To sum it up, there is no referring URL when someone reaches your site via direct traffic. So if your direct traffic is going up each month, that means more and more people know you by name. Good job, branding team!
Now, there's one more little group that might fall into direct traffic -- it's something you might have heard about as "Dark Social" if you've been staying up to date on, well, dark social as a referral source. Basically, dark social is what some people are calling the social site traffic that most analytics programs can't capture since it lacks referral data, but is coming from things like emails and instant messengers (which, technically, are social mechanisms). Often, this unidentifiable traffic -- anything without a referring URL -- is also bucketed into direct traffic. Now, as BuzzFeed so eloquently puts it, "all 'dark social' traffic is direct traffic, but not all direct traffic is dark social."
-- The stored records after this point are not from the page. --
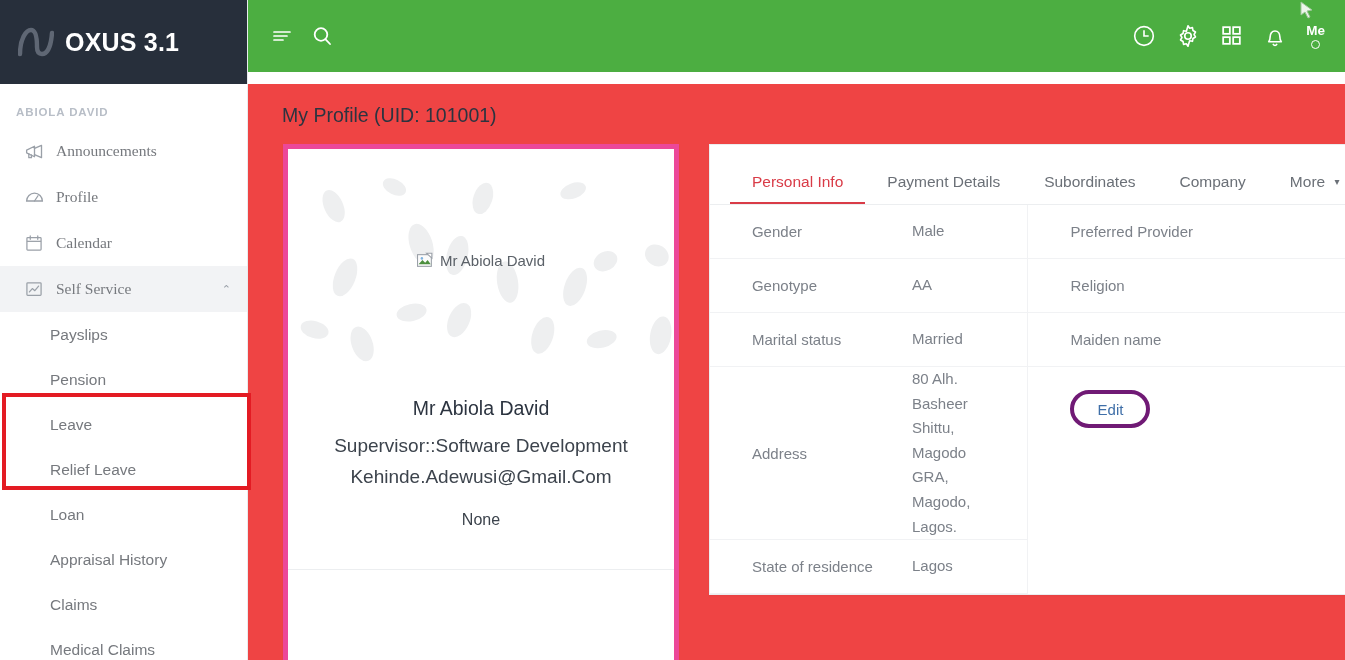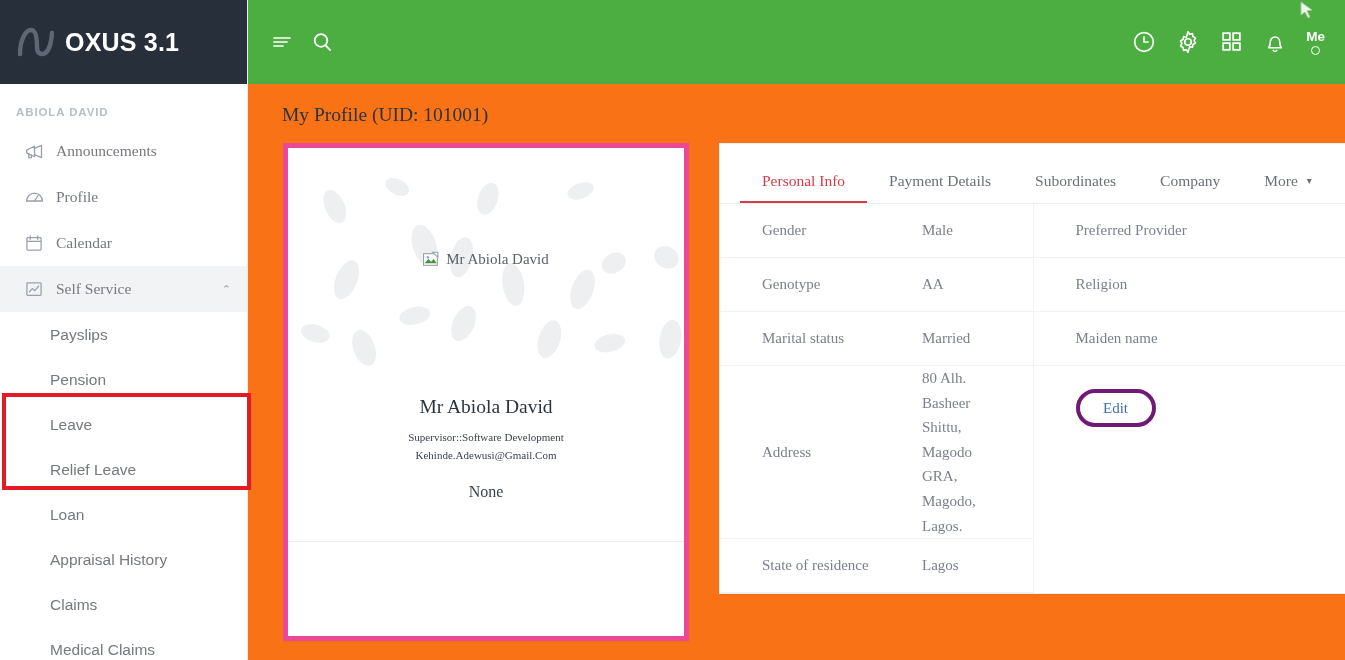--- a/index.html
+++ b/index.html
@@ -62,7 +62,7 @@
   
   .topbar {
     position: absolute; left: 248px; top: 0;
-    width: 1097px; height: 84px;
+    width: 1097px; height: 72px;
     background: #4cae41;
     display: flex; align-items: center;
   }

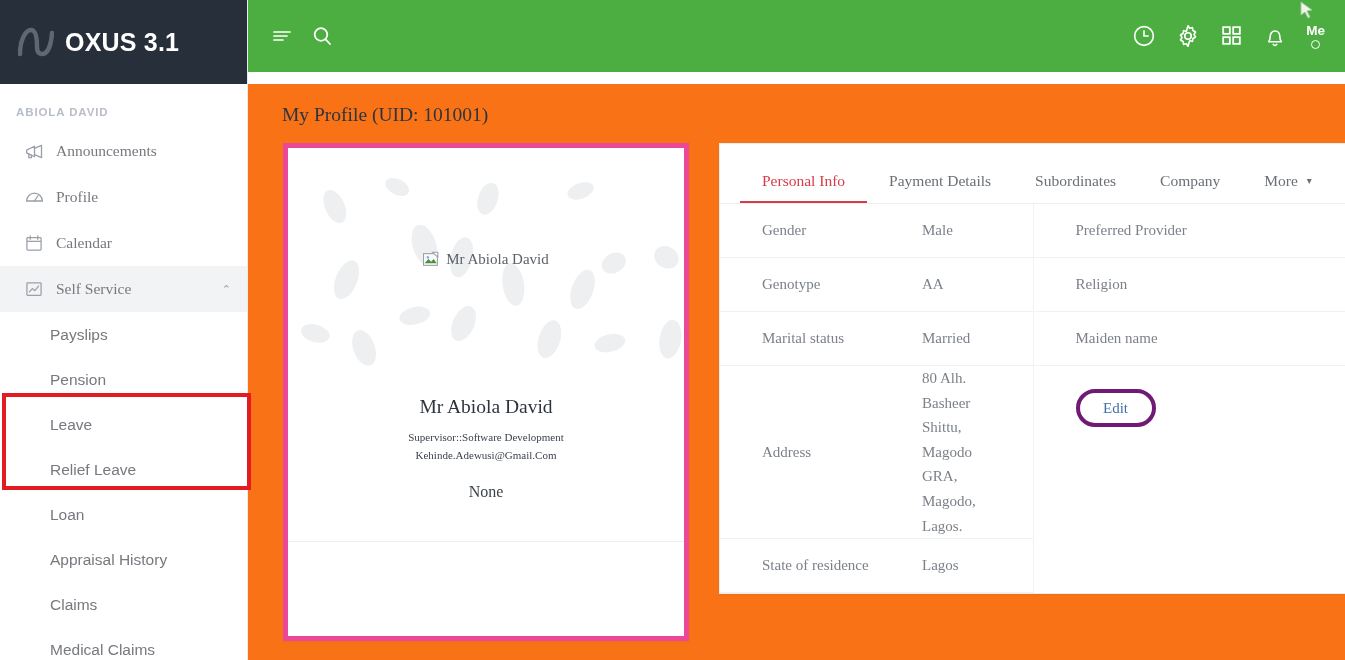--- a/index.html
+++ b/index.html
@@ -88,7 +88,7 @@
   .main {
     position: absolute; left: 248px; top: 84px;
     width: 1097px; height: 576px;
-    background: #f97316; overflow: hidden; font-family: Liberation Serif, serif;
+    background: #ef4444; overflow: hidden;
   }
   .page-title {
     padding: 20px 0 0 34px;

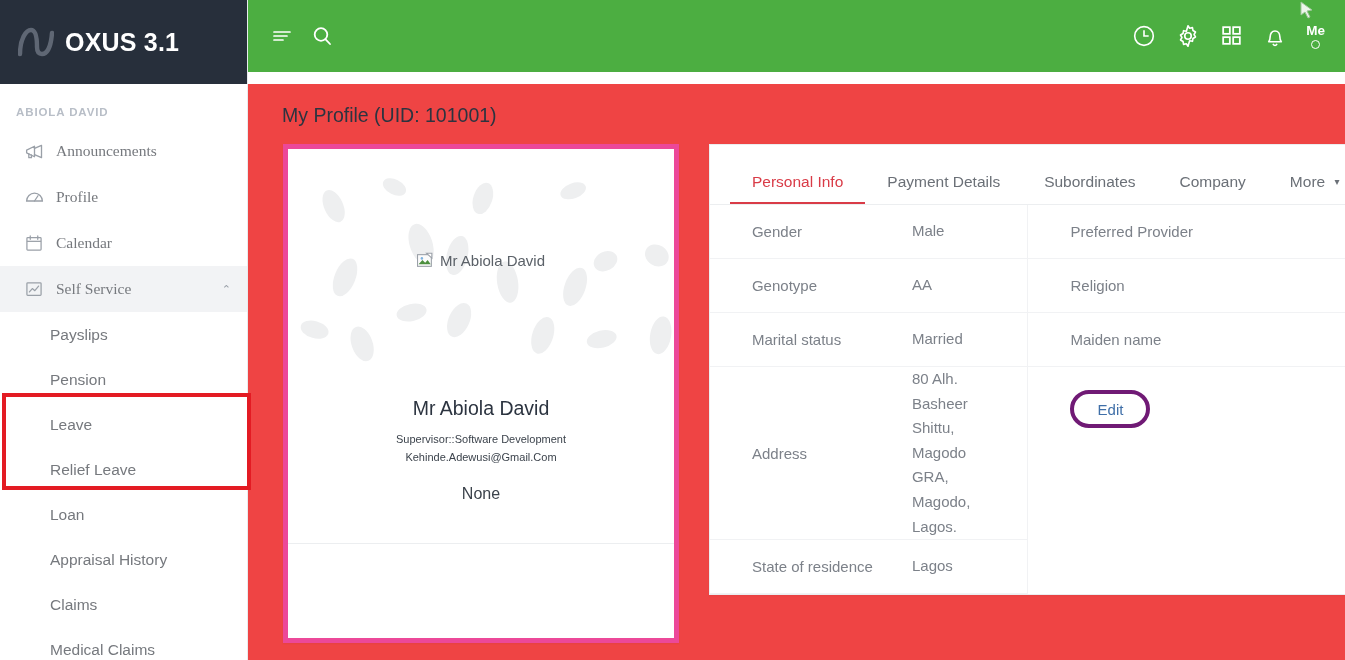--- a/index.html
+++ b/index.html
@@ -120,7 +120,7 @@
     text-align: center; padding: 26px 10px 0;
   }
   .id-name { font-size: 19.5px; color: #2c3440; margin-bottom: 11px; }
-  .id-line { font-size: 11px; color: #3c434c; line-height: 1.62; }
+  .id-line { font-size: 19px; color: #3c434c; line-height: 1.62; }
   .id-none { font-size: 16px; color: #3c434c; margin-top: 18px; }
   .card-div { height: 1px; background: #eceef0; margin-top: 40px; position: relative; z-index: 2; }
   .btn-blue {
The amount of dark social that comprises one's direct traffic is going to vary. For example, you might be diligent about incorporating tracking tokens into your email marketing campaigns, and asking your co-marketing partners to do the same when they promote your site content. Great. You won't have a huge chunk of traffic dumped into direct traffic that should really go into email campaigns. On the other hand, perhaps you're embroiled in a viral video firestorm, and a video on your site gets forwarded around to thousands of inboxes ... you don't exactly have control over that kind of exposure, and as a result you'll be seeing a lot of traffic without referral data in the URL that, consequently, gets bucketed under direct traffic. See what I mean? It depends.
The good news is, however, indications are that dark social should decrease more and more over time, as social media as a sharing mechanism -- as opposed to email -- only continues to grow. In fact, in the same article we mentioned earlier, BuzzFeed cited a preference with millennials to share over Facebook and Twitter, alongside a longer term downward trend of sharing over email.
7) Other Campaigns
Finally, if you're running some other kind of marketing campaign for which you've generated a tracking URL, but does not fit into any of the other buckets, you might find it ends up in a nebulous "Other Campaigns" source. Hey, just because it doesn't neatly fit into another bucket doesn't mean it shouldn't be tracked, right?
How do you bucket your website's traffic sources?